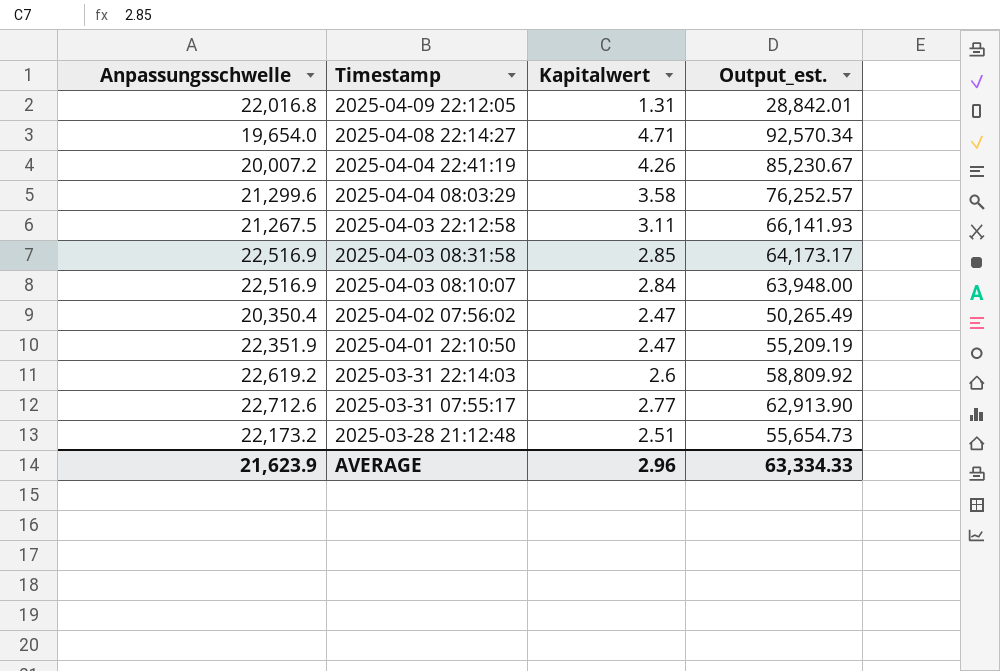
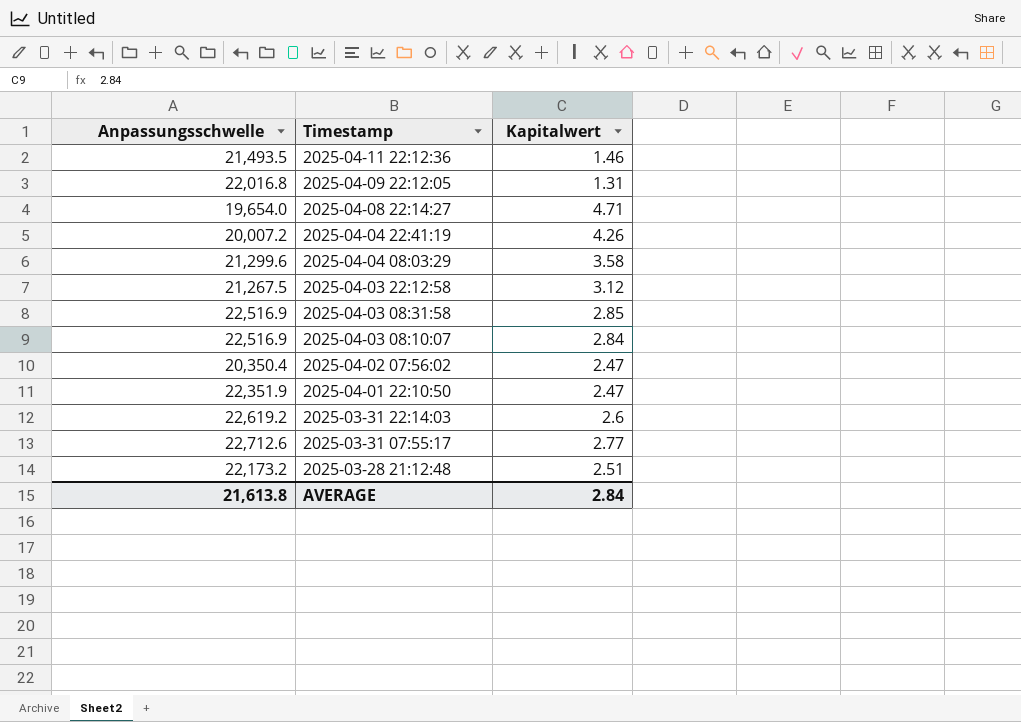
column Output_est. | formula: [Anpassungsschwelle] * [Kapitalwert] -> none
row 2025-04-11 22:12:36: none -> 21,493.5 | 1.46
2025-04-03 22:12:58 | Kapitalwert: 3.11 -> 3.12
AVERAGE | Anpassungsschwelle: 21,623.9 -> 21,613.8
AVERAGE | Kapitalwert: 2.96 -> 2.84

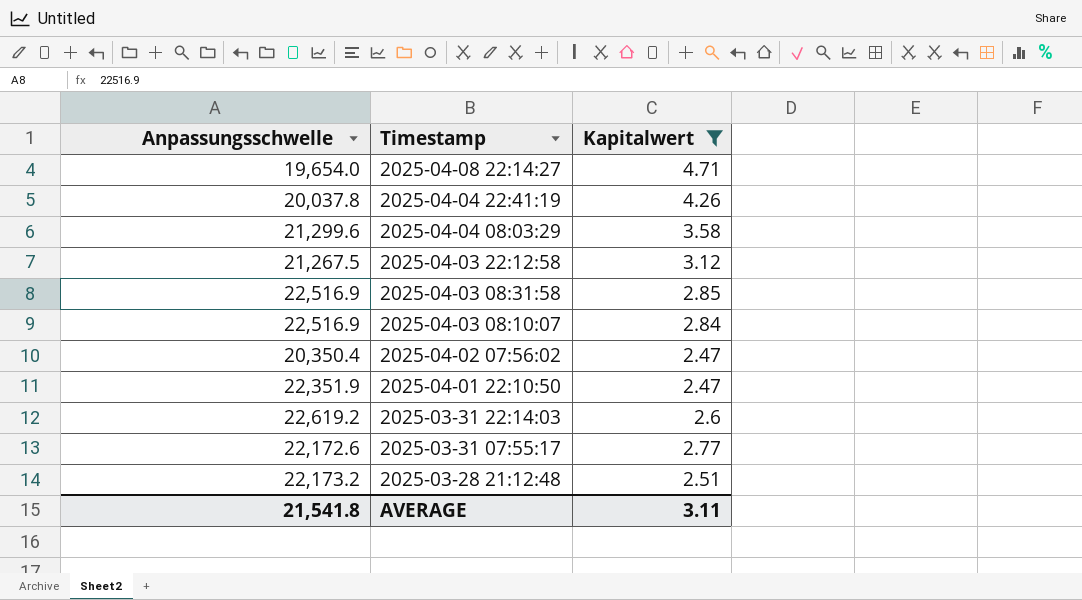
filter: none -> Kapitalwert >= 2.47
2025-04-04 22:41:19 | Anpassungsschwelle: 20,007.2 -> 20,037.8
2025-03-31 07:55:17 | Anpassungsschwelle: 22,712.6 -> 22,172.6
AVERAGE | Anpassungsschwelle: 21,613.8 -> 21,541.8
AVERAGE | Kapitalwert: 2.84 -> 3.11

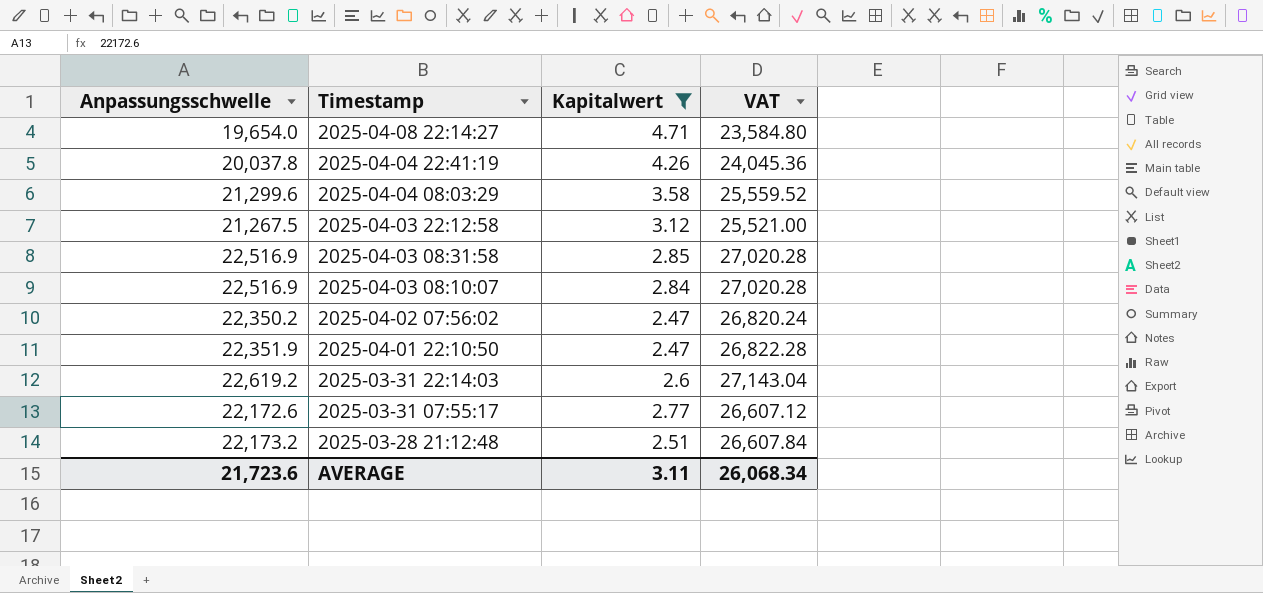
column VAT | formula: none -> [Anpassungsschwelle] * 1.2
2025-04-02 07:56:02 | Anpassungsschwelle: 20,350.4 -> 22,350.2
AVERAGE | Anpassungsschwelle: 21,541.8 -> 21,723.6

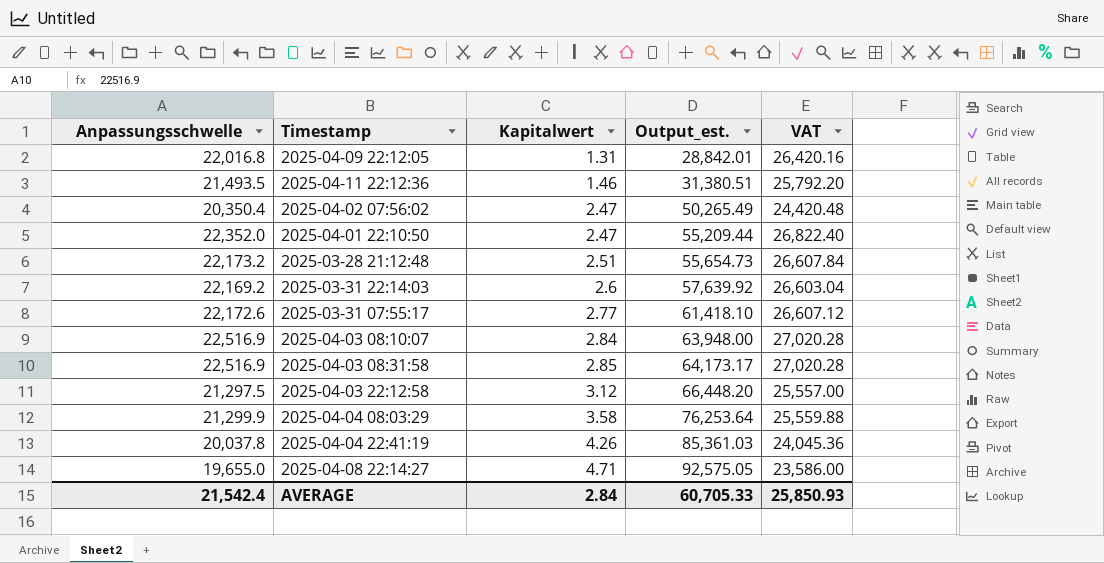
filter: Kapitalwert >= 2.47 -> none
row order: Timestamp descending -> Kapitalwert ascending
column Output_est. | formula: none -> [Anpassungsschwelle] * [Kapitalwert]
2025-04-02 07:56:02 | Anpassungsschwelle: 22,350.2 -> 20,350.4
2025-04-02 07:56:02 | VAT: 26,820.24 -> 24,420.48
2025-04-01 22:10:50 | Anpassungsschwelle: 22,351.9 -> 22,352.0
2025-04-01 22:10:50 | VAT: 26,822.28 -> 26,822.40
2025-03-31 22:14:03 | Anpassungsschwelle: 22,619.2 -> 22,169.2
2025-03-31 22:14:03 | VAT: 27,143.04 -> 26,603.04
2025-04-03 22:12:58 | Anpassungsschwelle: 21,267.5 -> 21,297.5
2025-04-03 22:12:58 | VAT: 25,521.00 -> 25,557.00
2025-04-04 08:03:29 | Anpassungsschwelle: 21,299.6 -> 21,299.9
2025-04-04 08:03:29 | VAT: 25,559.52 -> 25,559.88
2025-04-08 22:14:27 | Anpassungsschwelle: 19,654.0 -> 19,655.0
2025-04-08 22:14:27 | VAT: 23,584.80 -> 23,586.00
AVERAGE | Anpassungsschwelle: 21,723.6 -> 21,542.4
AVERAGE | Kapitalwert: 3.11 -> 2.84
AVERAGE | VAT: 26,068.34 -> 25,850.93

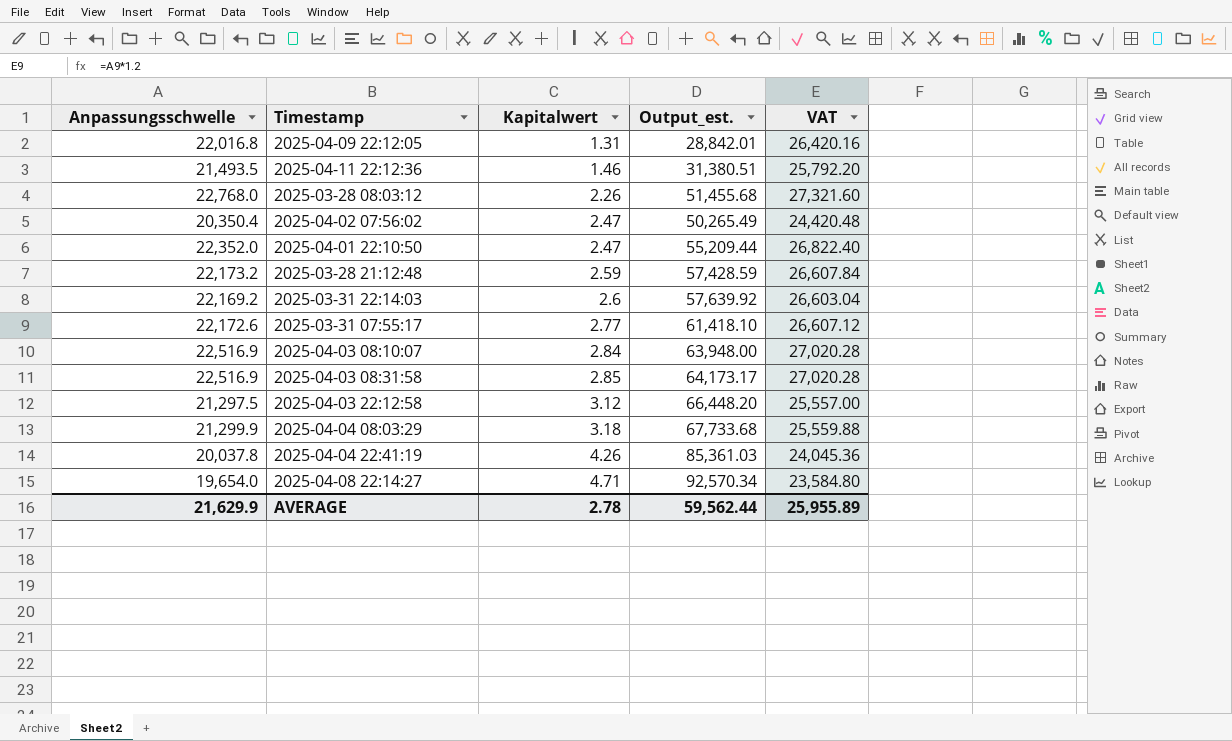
row 2025-03-28 08:03:12: none -> 22,768.0 | 2.26 | 51,455.68 | 27,321.60
2025-03-28 21:12:48 | Kapitalwert: 2.51 -> 2.59
2025-03-28 21:12:48 | Output_est.: 55,654.73 -> 57,428.59
2025-04-04 08:03:29 | Kapitalwert: 3.58 -> 3.18
2025-04-04 08:03:29 | Output_est.: 76,253.64 -> 67,733.68
2025-04-08 22:14:27 | Anpassungsschwelle: 19,655.0 -> 19,654.0
2025-04-08 22:14:27 | Output_est.: 92,575.05 -> 92,570.34
2025-04-08 22:14:27 | VAT: 23,586.00 -> 23,584.80
AVERAGE | Anpassungsschwelle: 21,542.4 -> 21,629.9
AVERAGE | Kapitalwert: 2.84 -> 2.78
AVERAGE | Output_est.: 60,705.33 -> 59,562.44
AVERAGE | VAT: 25,850.93 -> 25,955.89

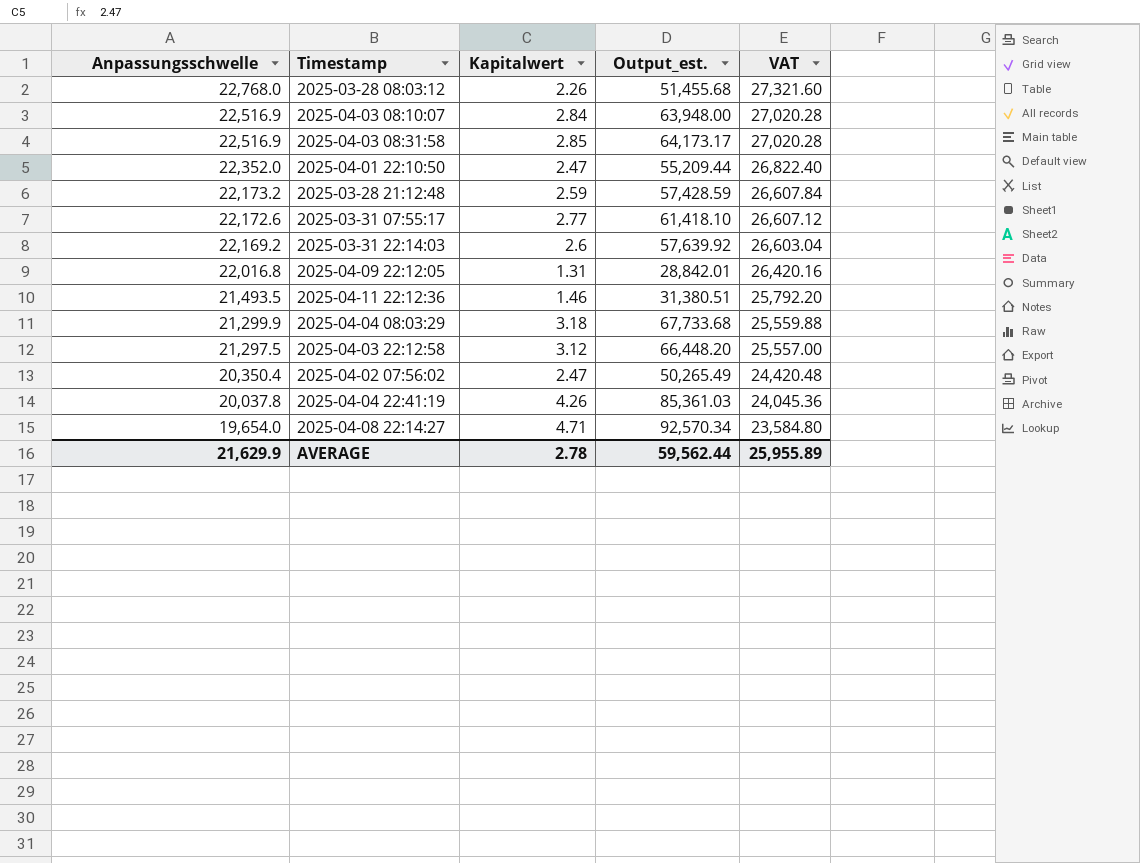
row order: Kapitalwert ascending -> Anpassungsschwelle descending

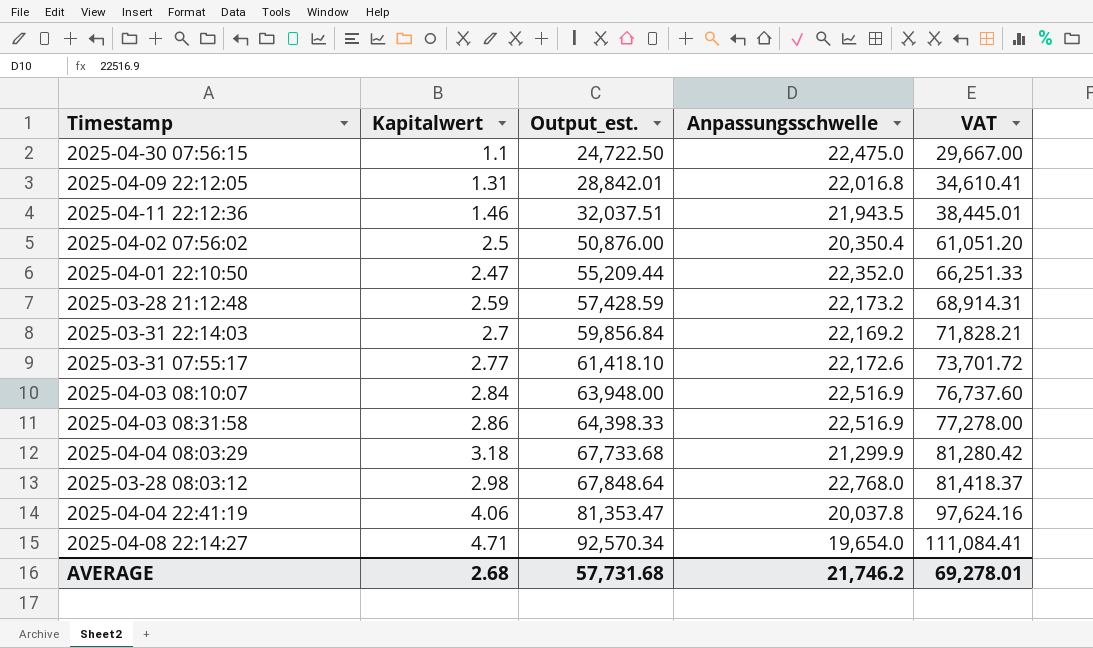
row order: Anpassungsschwelle descending -> Output_est. ascending
column Anpassungsschwelle | position: 1 -> 4
column VAT | formula: [Anpassungsschwelle] * 1.2 -> [Output_est.] * 1.2
row 2025-04-03 22:12:58: 21,297.5 | 3.12 | 66,448.20 | 25,557.00 -> none
row 2025-04-30 07:56:15: none -> 1.1 | 24,722.50 | 22,475.0 | 29,667.00
2025-04-11 22:12:36 | Output_est.: 31,380.51 -> 32,037.51
2025-04-11 22:12:36 | Anpassungsschwelle: 21,493.5 -> 21,943.5
2025-04-02 07:56:02 | Kapitalwert: 2.47 -> 2.5
2025-04-02 07:56:02 | Output_est.: 50,265.49 -> 50,876.00
2025-03-31 22:14:03 | Kapitalwert: 2.6 -> 2.7
2025-03-31 22:14:03 | Output_est.: 57,639.92 -> 59,856.84
2025-04-03 08:31:58 | Kapitalwert: 2.85 -> 2.86
2025-04-03 08:31:58 | Output_est.: 64,173.17 -> 64,398.33
2025-03-28 08:03:12 | Kapitalwert: 2.26 -> 2.98
2025-03-28 08:03:12 | Output_est.: 51,455.68 -> 67,848.64
2025-04-04 22:41:19 | Kapitalwert: 4.26 -> 4.06
2025-04-04 22:41:19 | Output_est.: 85,361.03 -> 81,353.47
AVERAGE | Kapitalwert: 2.78 -> 2.68
AVERAGE | Output_est.: 59,562.44 -> 57,731.68
AVERAGE | Anpassungsschwelle: 21,629.9 -> 21,746.2
AVERAGE | VAT: 25,955.89 -> 69,278.01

--*--

Work to complete -
Copy exactly, and copy nothing else: the lines from the start of the data above through the line that holds "2025-04-04 22:41:19 | Anpassungsschwelle: 20,007.2". The pictures stay out.

Solution for this exercise -
column Output_est. | formula: [Anpassungsschwelle] * [Kapitalwert] -> none
row 2025-04-11 22:12:36: none -> 21,493.5 | 1.46
2025-04-03 22:12:58 | Kapitalwert: 3.11 -> 3.12
AVERAGE | Anpassungsschwelle: 21,623.9 -> 21,613.8
AVERAGE | Kapitalwert: 2.96 -> 2.84

filter: none -> Kapitalwert >= 2.47
2025-04-04 22:41:19 | Anpassungsschwelle: 20,007.2 -> 20,037.8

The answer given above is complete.